The dollar is heading for its largest weekly decline against the euro in two-and-a-half months, driven by signs of cooling inflation and a softening U.S. economy that raise the possibility of interest rate cuts. This week, the euro has risen 0.9% against the dollar, surpassing resistance around $1.0855 and reaching as high as $1.0895 following slower U.S. inflation.
The euro last traded at $1.0861. Although April's annual U.S. inflation numbers met expectations, they were lower than the previous month, boosting confidence that the Federal Reserve could cut interest rates in September and December, which has fueled rallies in stocks and bonds while putting pressure on the dollar.
Additionally, U.S. retail sales remained flat in April and fell short of expectations, while manufacturing output unexpectedly declined. Westpac strategist Imre Speizer noted that alongside inflation, several activity indicators have been cooling off, contributing to the dollar's decline.
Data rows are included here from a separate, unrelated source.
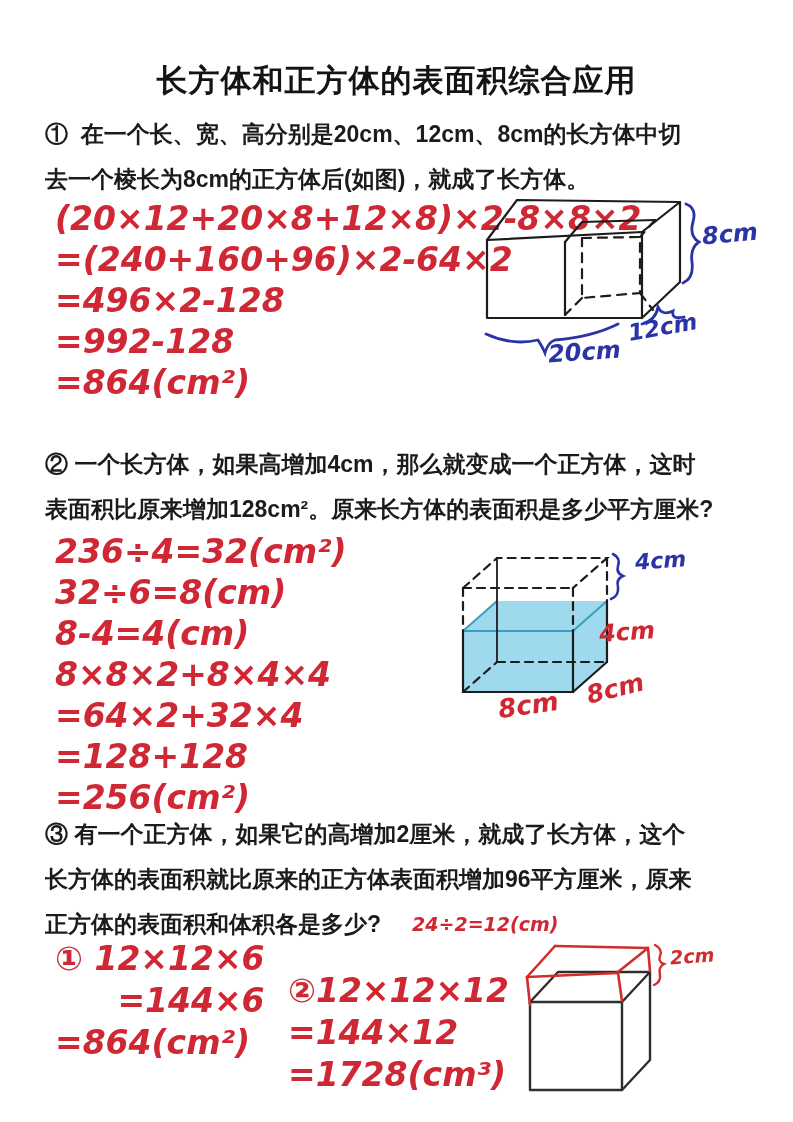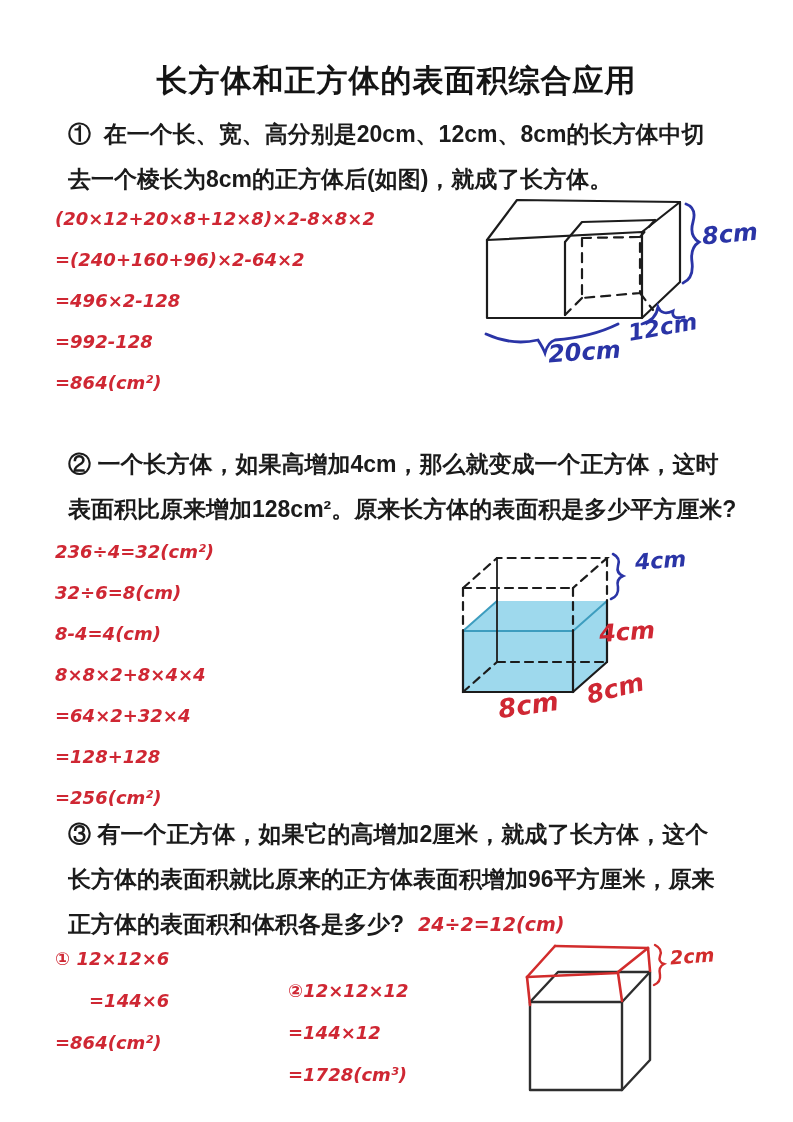"① 在一个长、宽、高分别是20cm、12cm、8cm的长方体中切" .cnblock { left: 68px -> 45px }
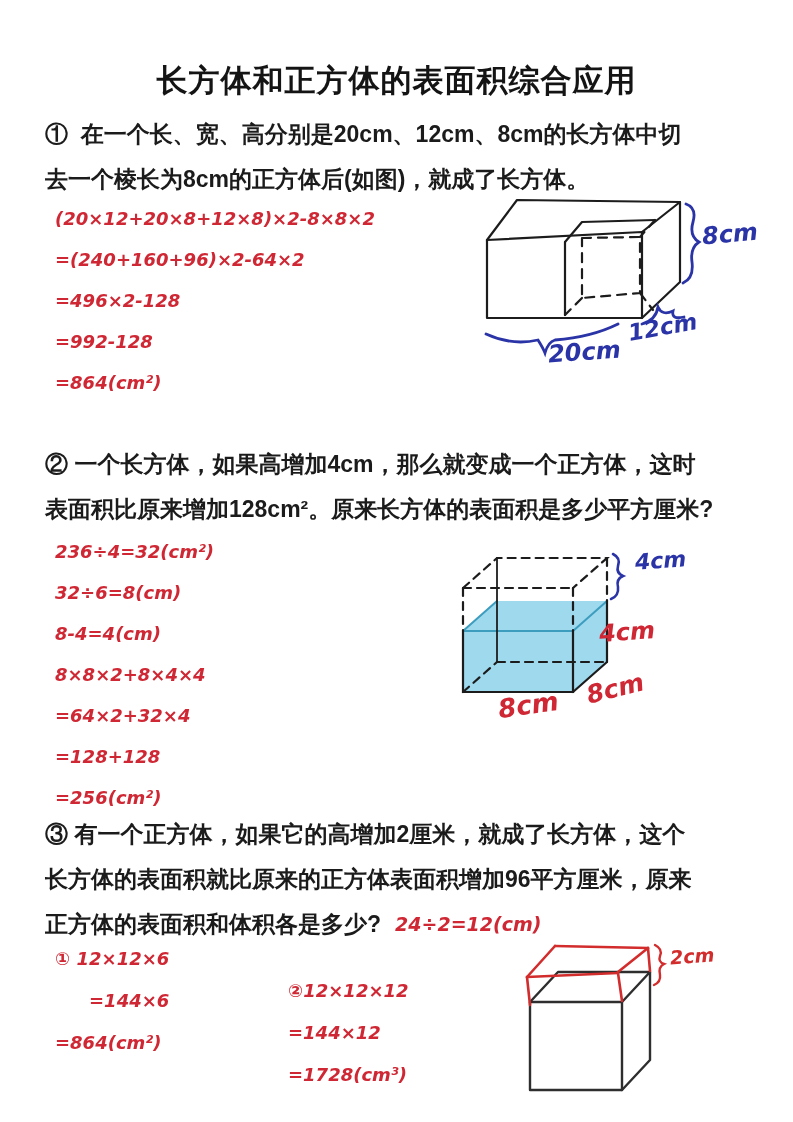"(20×12+20×8+12×8)×2-8×8×2" .sol { font-size: 18px -> 33px }
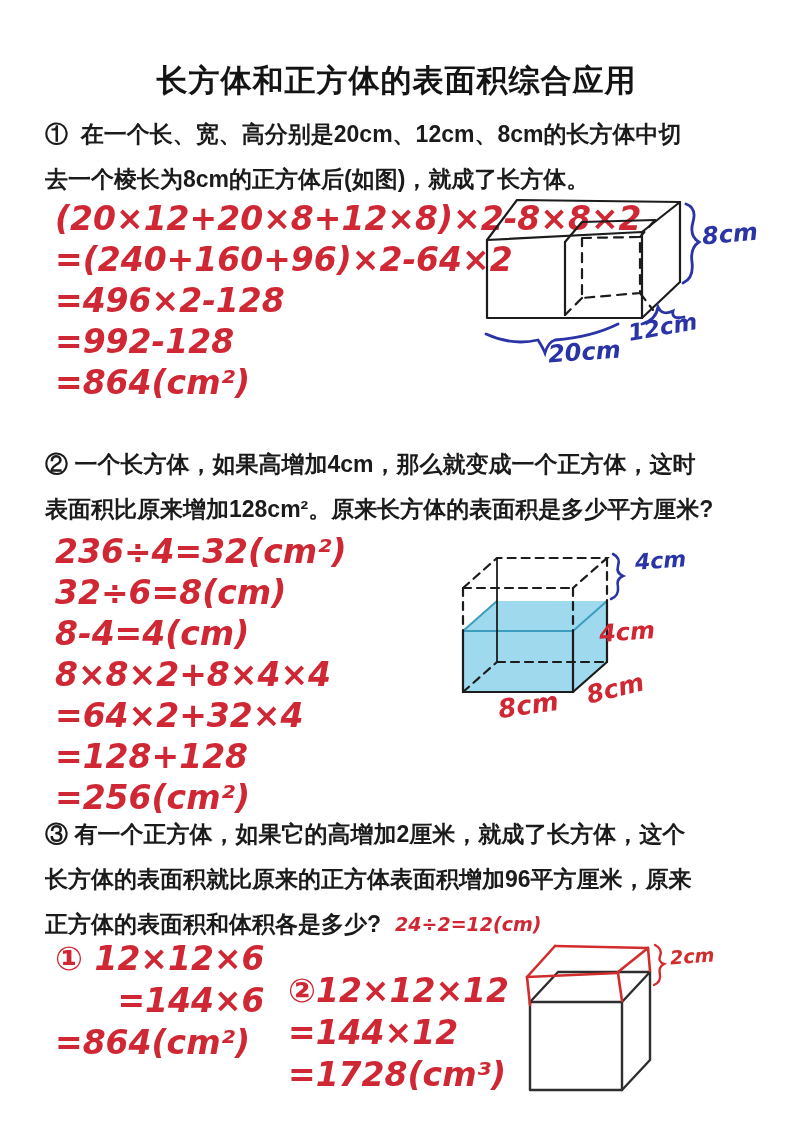"正方体的表面积和体积各是多少?" .p3row { gap: none -> 17px }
Despite markets pricing in European rate cuts beginning in June, recent data has shown some positive surprises. Germany's economy grew more than anticipated last quarter, and investor morale has reached a two-year high.
The Australian and New Zealand dollars have each gained over 1% against the U.S. dollar this week, with the New Zealand dollar up 1.7%, poised for its best week of the year. The Australian dollar, at $0.6675, dropped from a four-month high due to an unexpected rise in unemployment figures, which dampened the likelihood of another rate hike. The New Zealand dollar was steady at $0.6120, with traders anticipating next week's central bank meeting, where the official cash rate is expected to remain at 5.5%.
Sterling has increased by 1.1% this week to $1.2664. The Japanese yen has remained broadly steady at 155.48.
In the cryptocurrency market, Bitcoin is up 6.6% this week to $65,343.
Later in the session, Chinese retail sales and industrial output data will be released, followed by the publication of final European CPI numbers.